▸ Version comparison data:
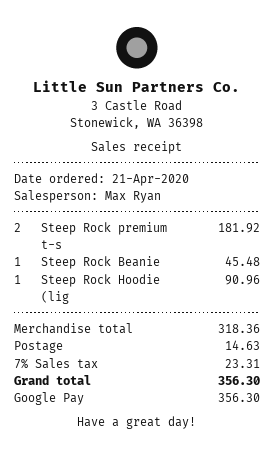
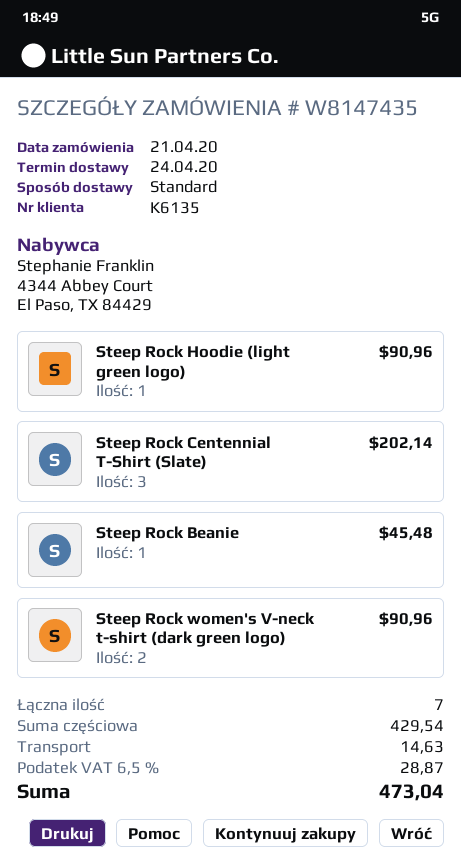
Steep Rock premium t-s: 2 for 181.92 -> none
Steep Rock Centennial T-Shirt (Slate): none -> 3 for 202.14
Steep Rock women's V-neck t-shirt (dark green logo): none -> 2 for 90.96
subtotal: 318.36 -> 429.54
tax: 7% = 23.31 -> 6.5% = 28.87
total: 356.30 -> 473.04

▸ WORK REQUEST:
Within the records above, tally the lines that contain "Steep". Give the total and nothing more.

▸ ANSWER FOR THIS EXERCISE:
3